From a chemical standpoint ether and alcohol are close relatives. They're close enough to be brothers, as a matter of fact. Both are highly flammable and both are known to cause giggling, dizziness, and vomiting. A patient anesthetized by ether is liable to say some pretty strange things; things which he would probably not say under normal circumstances. Still, ether should not be considered the equivalent of "truth serum", and neither should alcohol. Statements made when a dying man knew he was about to die are given great weight under our legal system. Statements made when a man is dead drunk are not.
In my own experience, I've said many bluntly honest things while under the influence; things that, rightly or wrongly, I might not have said while stone cold sober. I've also lied like a rug. For every instance in which I've seen alcohol remove a man's inhibitions against hurting someone's feelings or making others uncomfortable by saying exactly what's on his mind, I've seen another instance in which alcohol has removed a man's fear of getting caught in a bald-faced lie. All that's to say that "in vino veritas" is always true . . . except when it's not.
No amount of alcohol, though, can justify or explain away the things Mel Gibson said to the arresting officers. Pour a fifth of whiskey down my throat and I'm liable to tell you launch into many diatribes. These could range from my hatred of the New York Yankees to my conviction that Lyndon Johnson gets short-changed by most Presidential historians. Most of these rants will probably not make any sense. They will, however, tend to be exaggerations of views and opinions I held long before the alcohol began to take effect. The circumstances under which I say them and the manner in which I express myself will be the major change brought about by my state of intoxication. Tequila can relax a shy man's inhibitions to the point where he'll get up in front of a crowd and start singing in a bad falsetto. He can't, however, blame the booze for the fact that he knows all the lyrics to "I Will Survive". Alcohol can't bring out anything that's not there to begin with.

The "don't you know who I am?" part of Gibson's rant is pretty commonplace. Many of us who are only household names in our own households might be tempted to say something similar given the right (or wrong) mixture of circumstances and alcohol. The guy no doubt has an ego. He wouldn't have achieved the success he has in a tough industry if he didn't. Our greatest strengths are usually tied to our greatest weaknesses as well.

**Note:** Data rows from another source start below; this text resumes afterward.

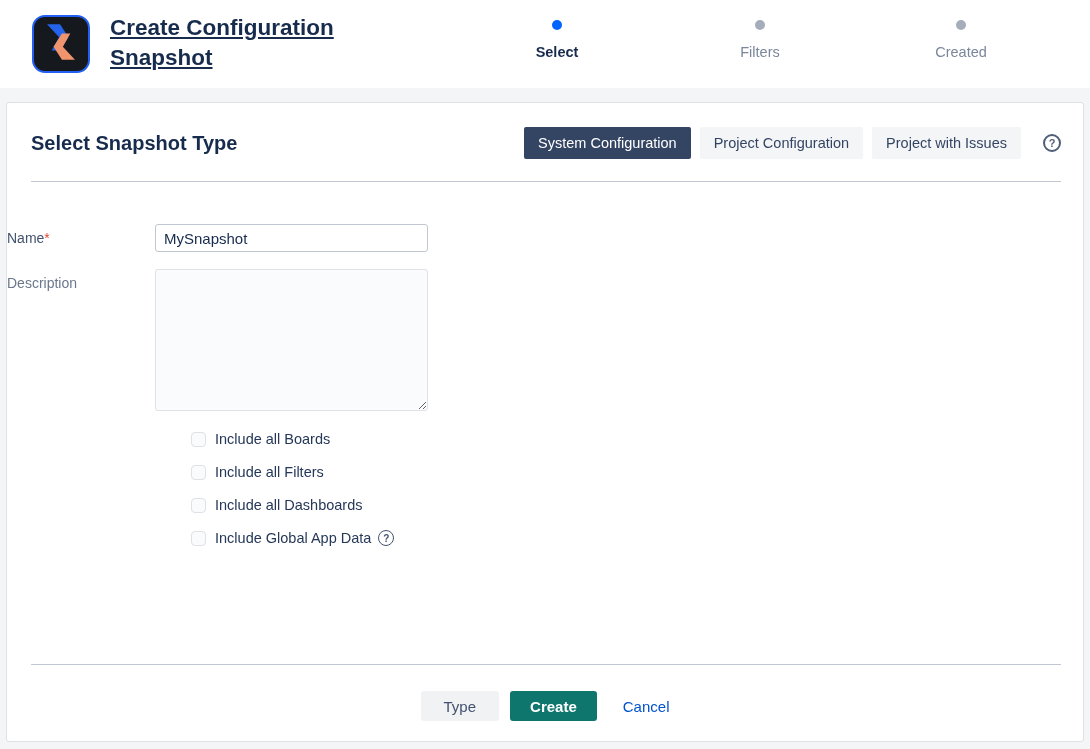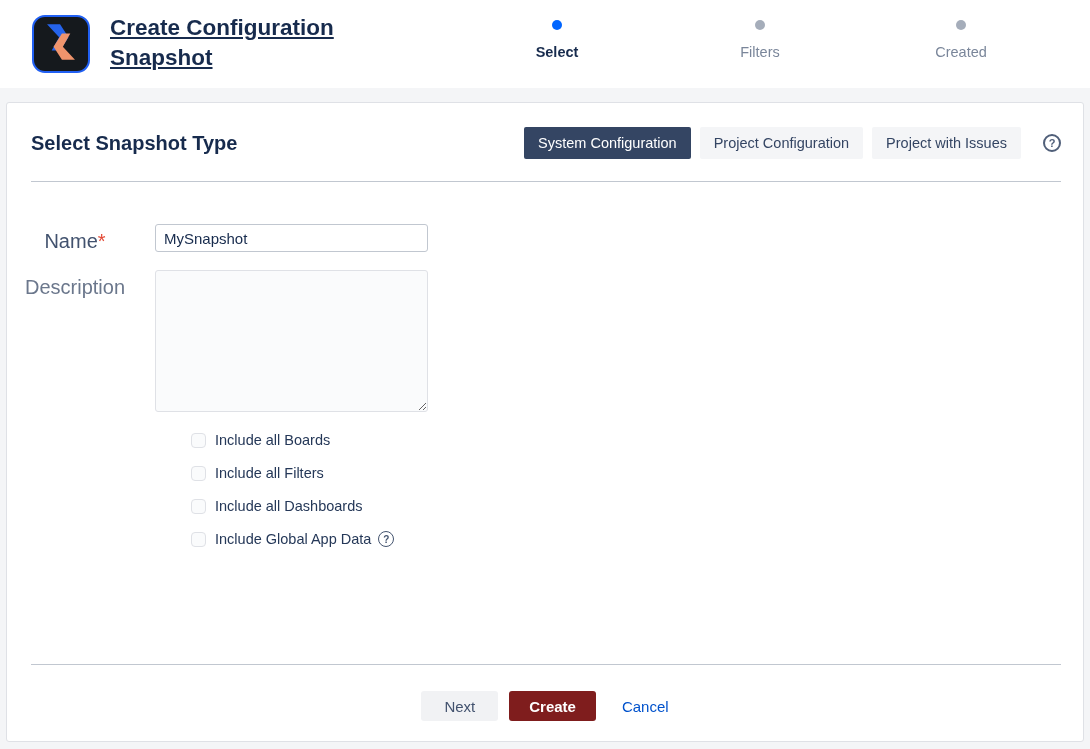--- a/index.html
+++ b/index.html
@@ -115,8 +115,8 @@
     width: 148px;
     padding-right: 12px;
     padding-top: 6px;
-    text-align: center;
-    font-size: 20px;
+    text-align: left;
+    font-size: 14px;
     color: #42526E;
     flex: none;
   }

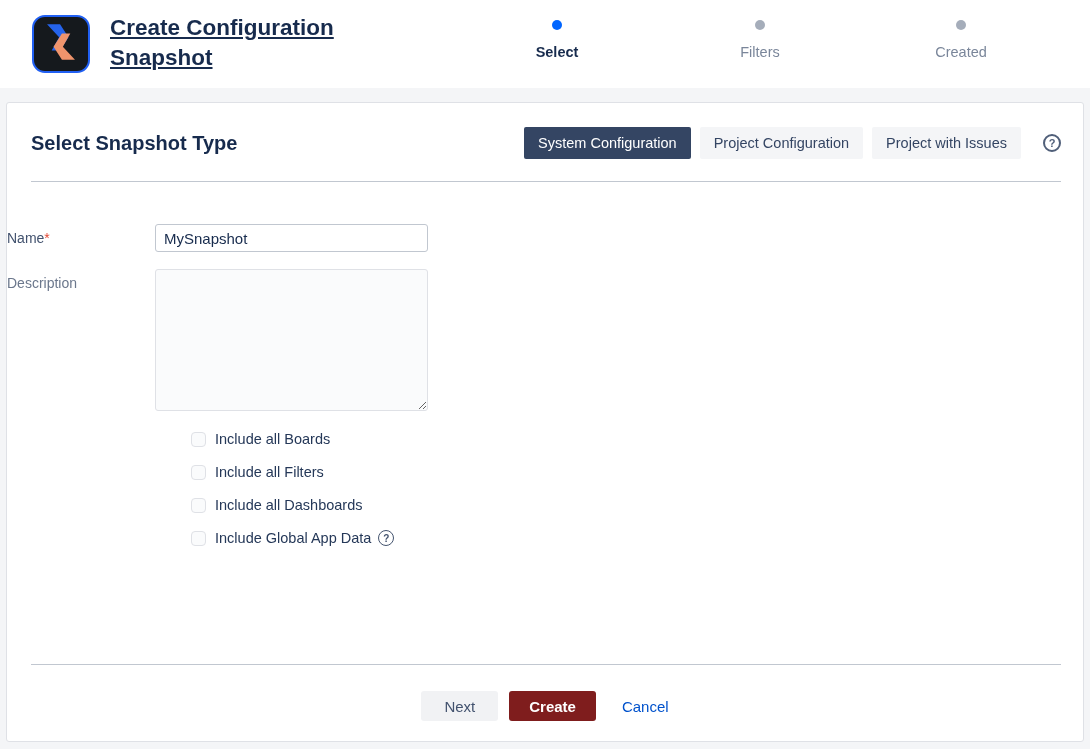--- a/index.html
+++ b/index.html
@@ -292,7 +292,7 @@
   <hr class="footer-divider">
 
   <div class="footer">
-    <button class="btn btn-next">Next</button>
+    <button class="btn btn-next">Type</button>
     <button class="btn btn-create">Create</button>
     <a class="link-cancel">Cancel</a>
   </div>

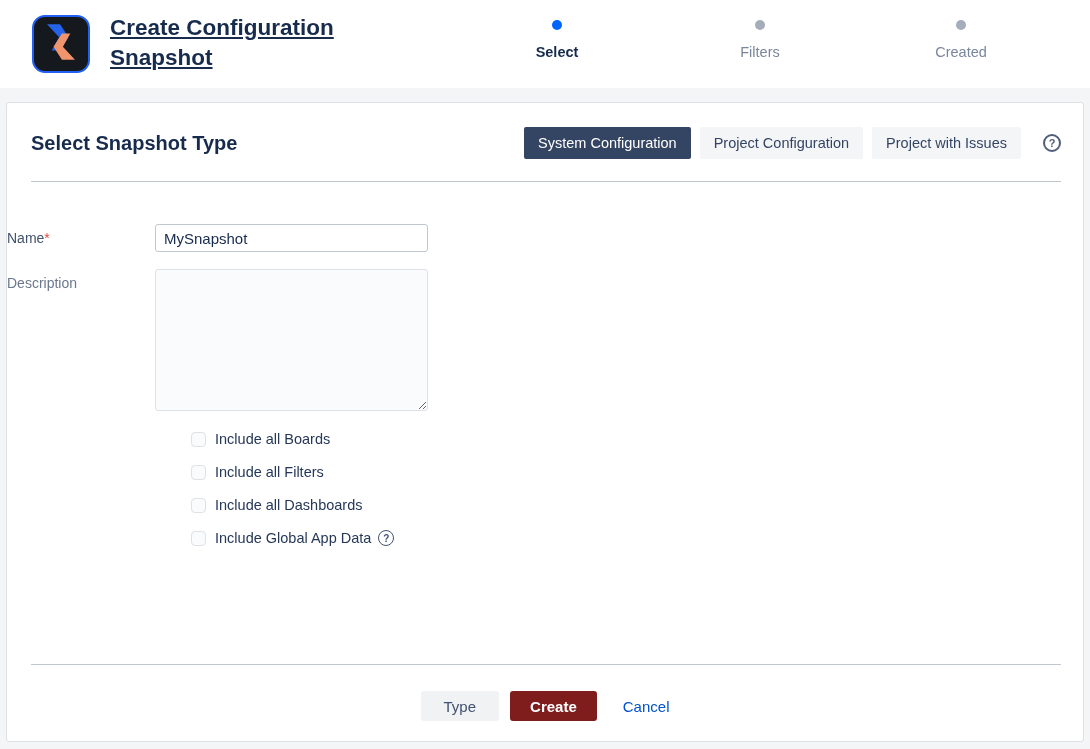--- a/index.html
+++ b/index.html
@@ -200,7 +200,7 @@
     margin-right: 11px;
   }
   .btn-create {
-    background: #7f1d1d;
+    background: #0f766e;
     color: #FFFFFF;
     font-weight: 700;
     padding: 0 20px;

Mel Gibson's timing could not have been worse. ABC has reportedly scrapped his project dealing with the Holocaust. His movie, "Apocalypto" also seems to be up in the air. As I've said, I hope that Gibson follows through on his plans for treatment. I also hope that he can work through the other issues which that bottle of tequila brought to the surface. These issues include his anti-Semitism and sense of entitlement. I hope he was motivated by a genuine sense of regret and acknowledgement that he needs to work on these things when he asked members of the very community he offended to help him in his recovery. I hope that concern for the future of his career wasn't the primary motivating factor.